== Records for the task

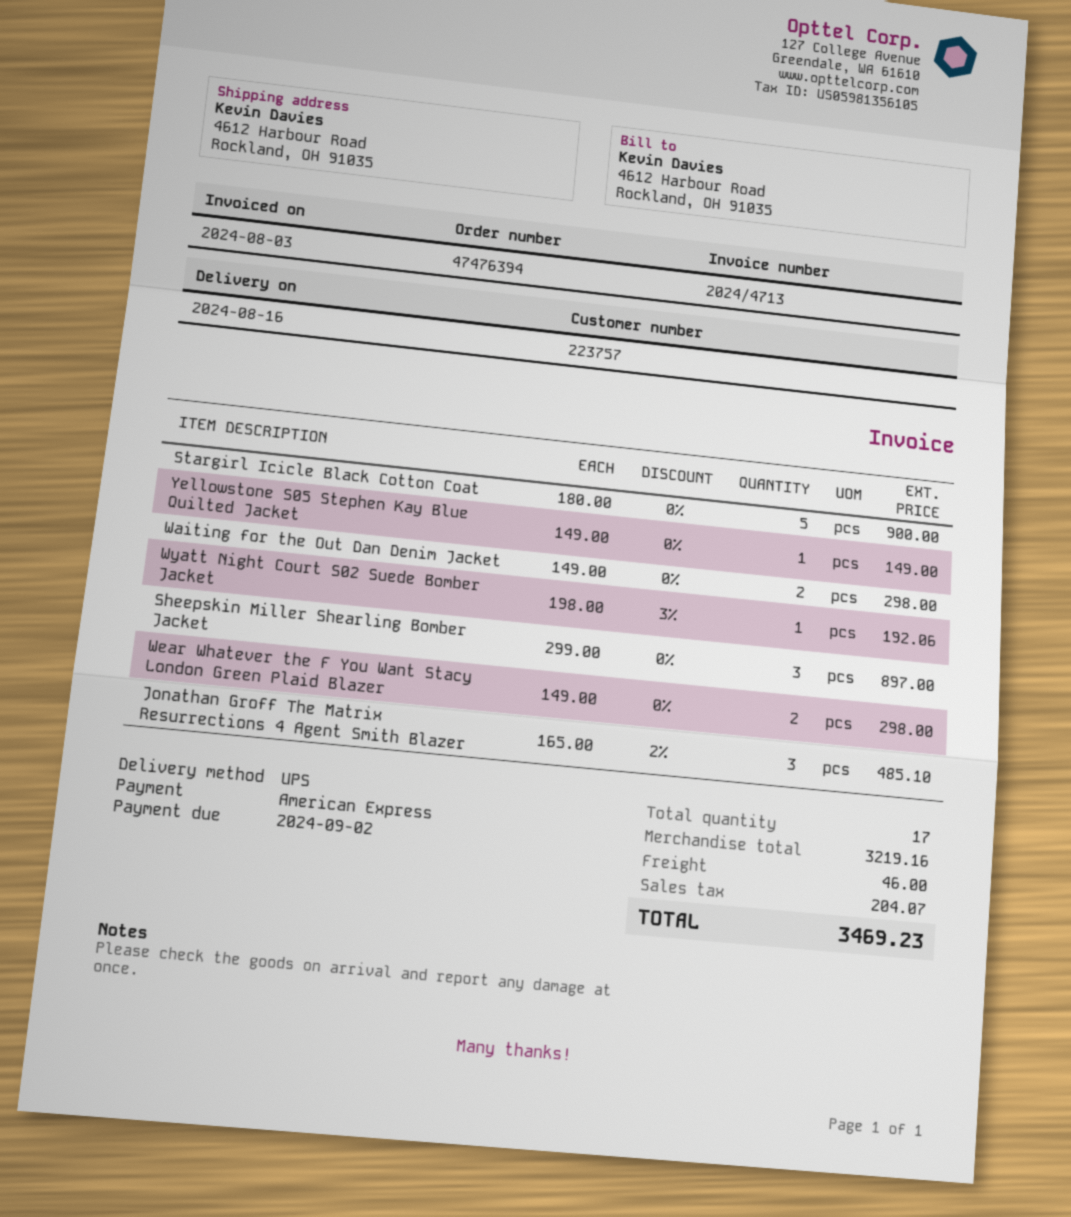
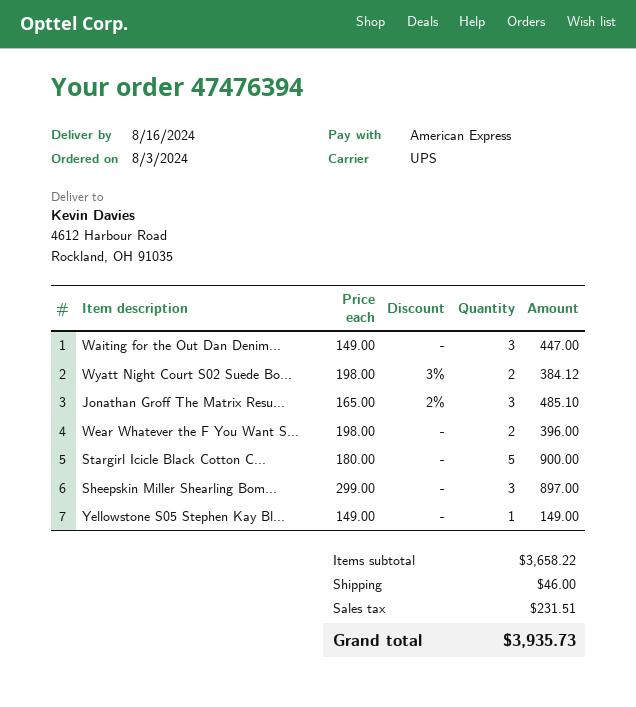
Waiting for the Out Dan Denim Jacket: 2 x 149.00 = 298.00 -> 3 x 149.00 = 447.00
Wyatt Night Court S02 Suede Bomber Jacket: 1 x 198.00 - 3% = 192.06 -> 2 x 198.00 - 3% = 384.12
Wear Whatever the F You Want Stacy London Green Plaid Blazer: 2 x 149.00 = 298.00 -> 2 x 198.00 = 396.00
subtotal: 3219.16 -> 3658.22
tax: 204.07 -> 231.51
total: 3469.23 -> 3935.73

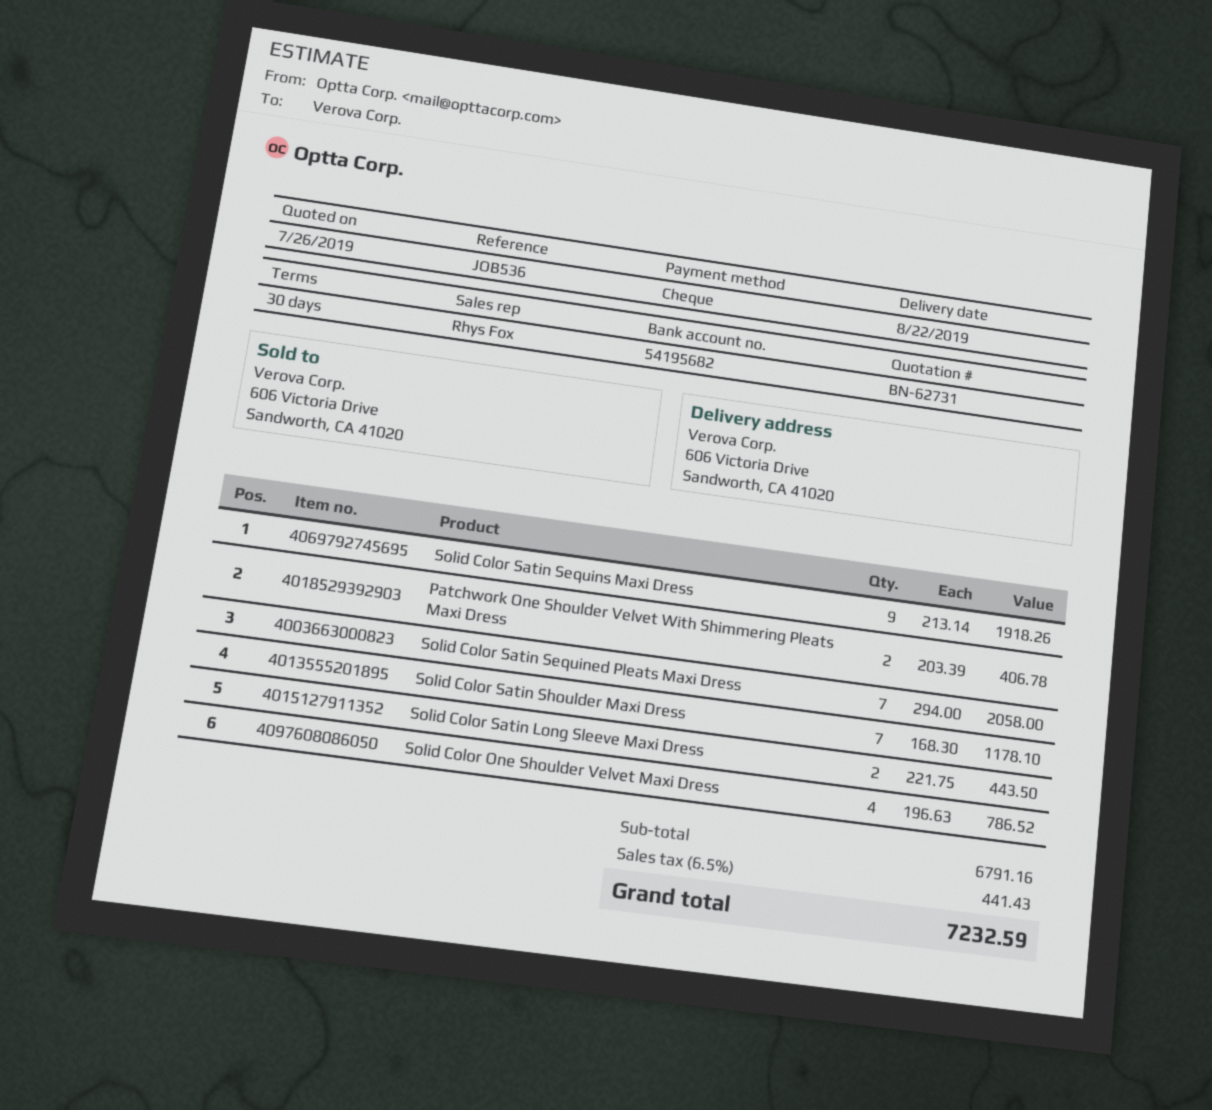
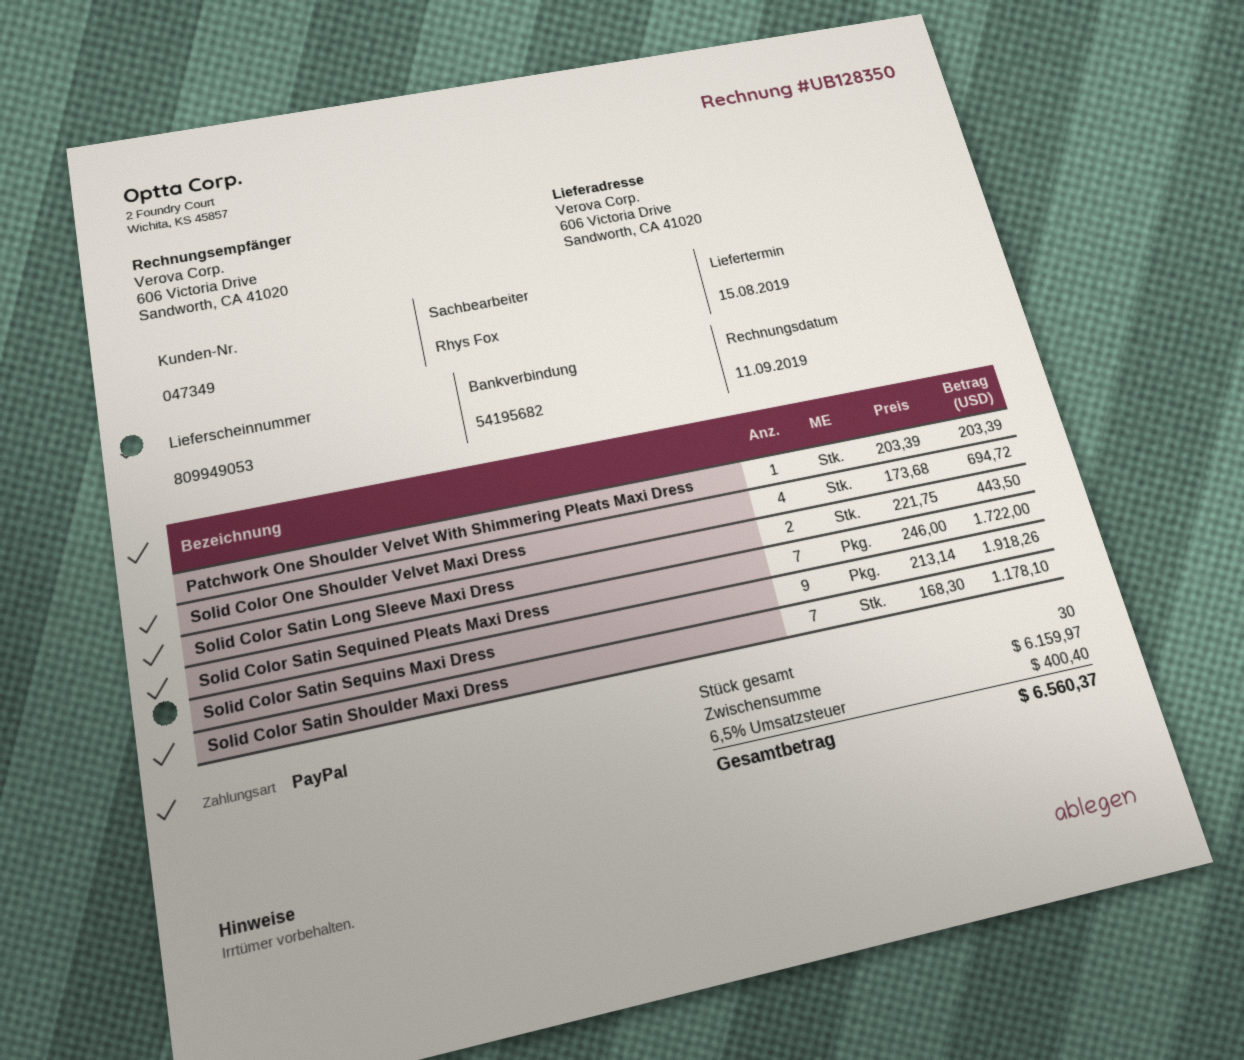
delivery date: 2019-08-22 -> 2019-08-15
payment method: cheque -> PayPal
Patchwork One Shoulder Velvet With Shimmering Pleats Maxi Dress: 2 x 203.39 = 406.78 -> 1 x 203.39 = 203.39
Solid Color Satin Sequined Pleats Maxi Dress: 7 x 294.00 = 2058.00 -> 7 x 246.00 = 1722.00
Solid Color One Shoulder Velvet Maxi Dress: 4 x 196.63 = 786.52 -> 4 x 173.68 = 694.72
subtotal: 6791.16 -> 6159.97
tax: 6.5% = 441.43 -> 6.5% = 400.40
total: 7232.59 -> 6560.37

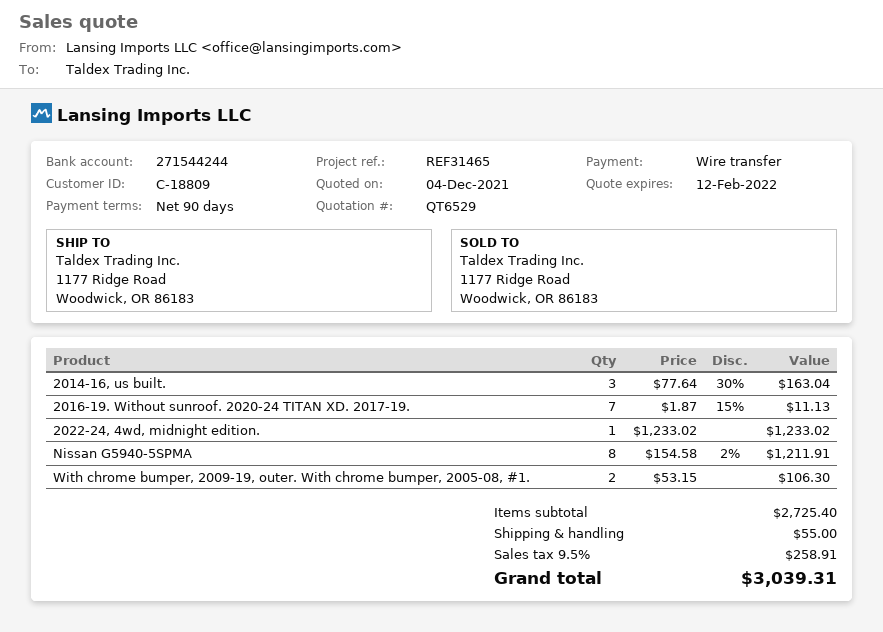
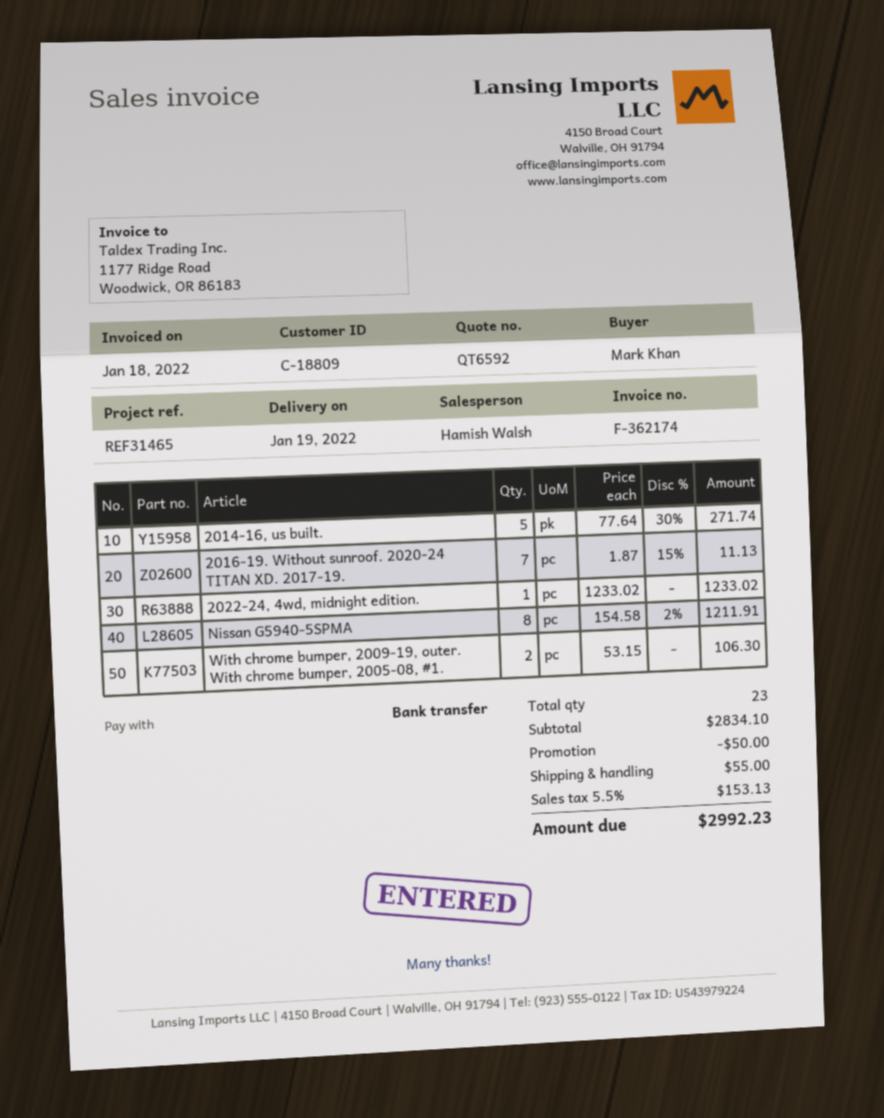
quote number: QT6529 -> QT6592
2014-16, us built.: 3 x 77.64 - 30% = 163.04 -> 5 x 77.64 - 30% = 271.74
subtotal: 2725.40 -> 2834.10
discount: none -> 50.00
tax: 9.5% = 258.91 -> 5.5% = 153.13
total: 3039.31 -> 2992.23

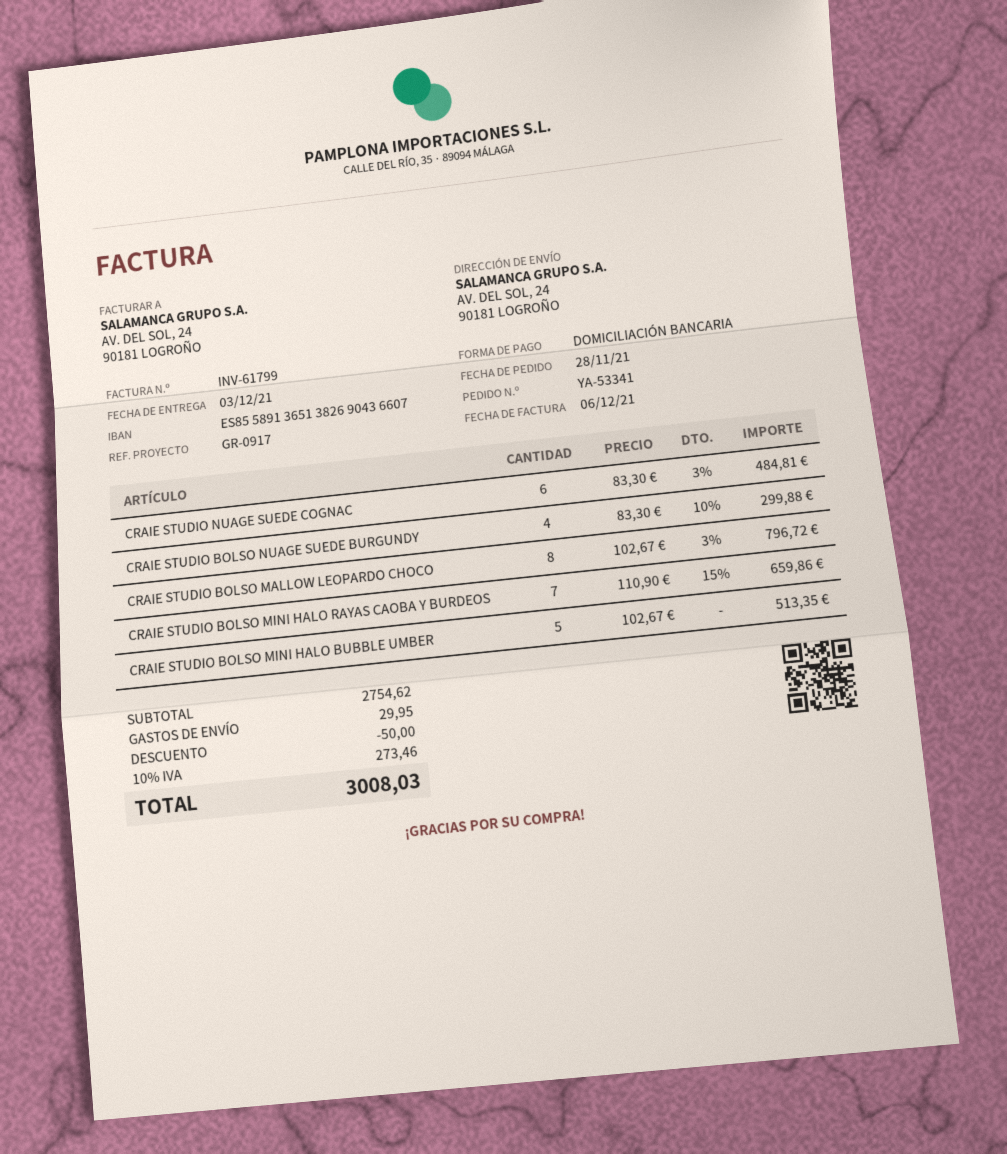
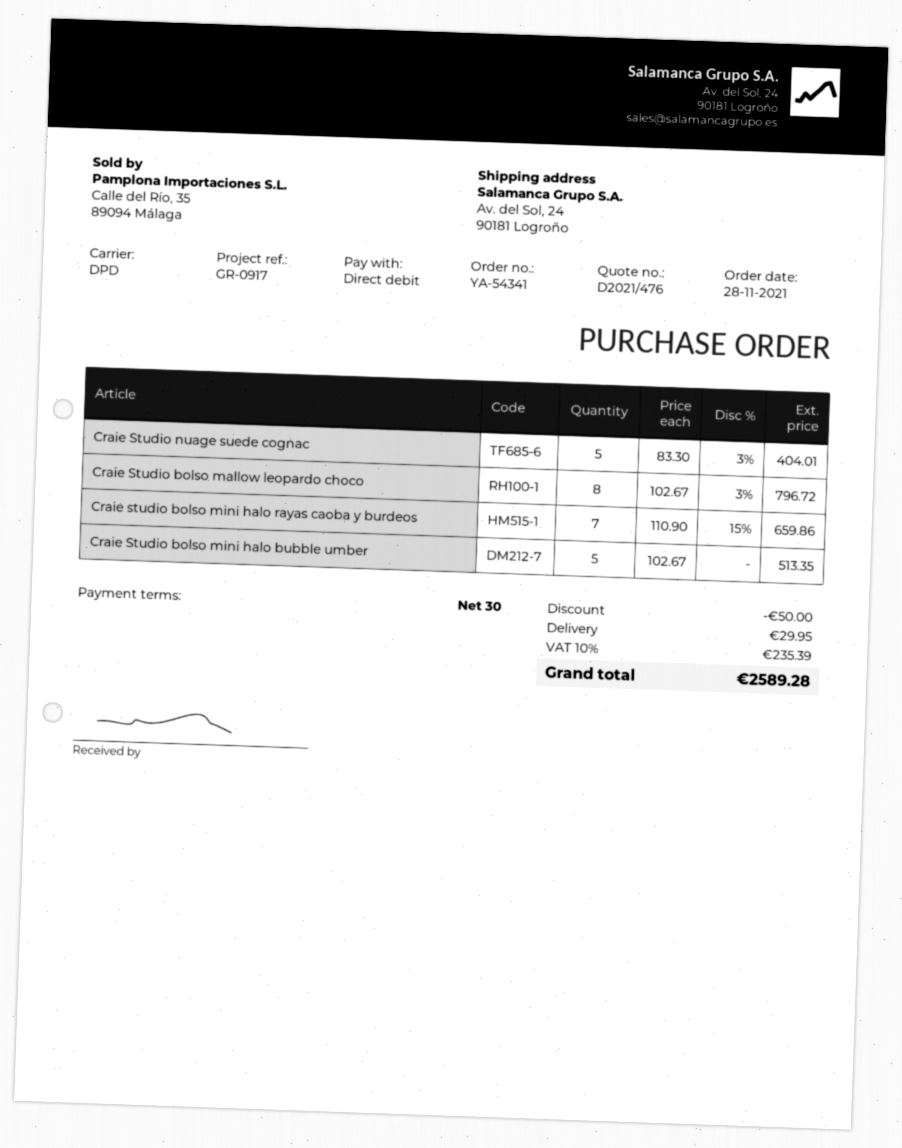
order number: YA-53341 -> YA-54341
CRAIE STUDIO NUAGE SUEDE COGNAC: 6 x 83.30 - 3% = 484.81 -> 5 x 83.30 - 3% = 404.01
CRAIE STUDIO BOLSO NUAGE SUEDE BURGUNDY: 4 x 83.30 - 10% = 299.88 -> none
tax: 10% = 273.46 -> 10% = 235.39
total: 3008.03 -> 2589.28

====

§ Exercise
Your task is to copy the entries in full and exactly, without any images.

§ Solution for this problem
Waiting for the Out Dan Denim Jacket: 2 x 149.00 = 298.00 -> 3 x 149.00 = 447.00
Wyatt Night Court S02 Suede Bomber Jacket: 1 x 198.00 - 3% = 192.06 -> 2 x 198.00 - 3% = 384.12
Wear Whatever the F You Want Stacy London Green Plaid Blazer: 2 x 149.00 = 298.00 -> 2 x 198.00 = 396.00
subtotal: 3219.16 -> 3658.22
tax: 204.07 -> 231.51
total: 3469.23 -> 3935.73

delivery date: 2019-08-22 -> 2019-08-15
payment method: cheque -> PayPal
Patchwork One Shoulder Velvet With Shimmering Pleats Maxi Dress: 2 x 203.39 = 406.78 -> 1 x 203.39 = 203.39
Solid Color Satin Sequined Pleats Maxi Dress: 7 x 294.00 = 2058.00 -> 7 x 246.00 = 1722.00
Solid Color One Shoulder Velvet Maxi Dress: 4 x 196.63 = 786.52 -> 4 x 173.68 = 694.72
subtotal: 6791.16 -> 6159.97
tax: 6.5% = 441.43 -> 6.5% = 400.40
total: 7232.59 -> 6560.37

quote number: QT6529 -> QT6592
2014-16, us built.: 3 x 77.64 - 30% = 163.04 -> 5 x 77.64 - 30% = 271.74
subtotal: 2725.40 -> 2834.10
discount: none -> 50.00
tax: 9.5% = 258.91 -> 5.5% = 153.13
total: 3039.31 -> 2992.23

order number: YA-53341 -> YA-54341
CRAIE STUDIO NUAGE SUEDE COGNAC: 6 x 83.30 - 3% = 484.81 -> 5 x 83.30 - 3% = 404.01
CRAIE STUDIO BOLSO NUAGE SUEDE BURGUNDY: 4 x 83.30 - 10% = 299.88 -> none
tax: 10% = 273.46 -> 10% = 235.39
total: 3008.03 -> 2589.28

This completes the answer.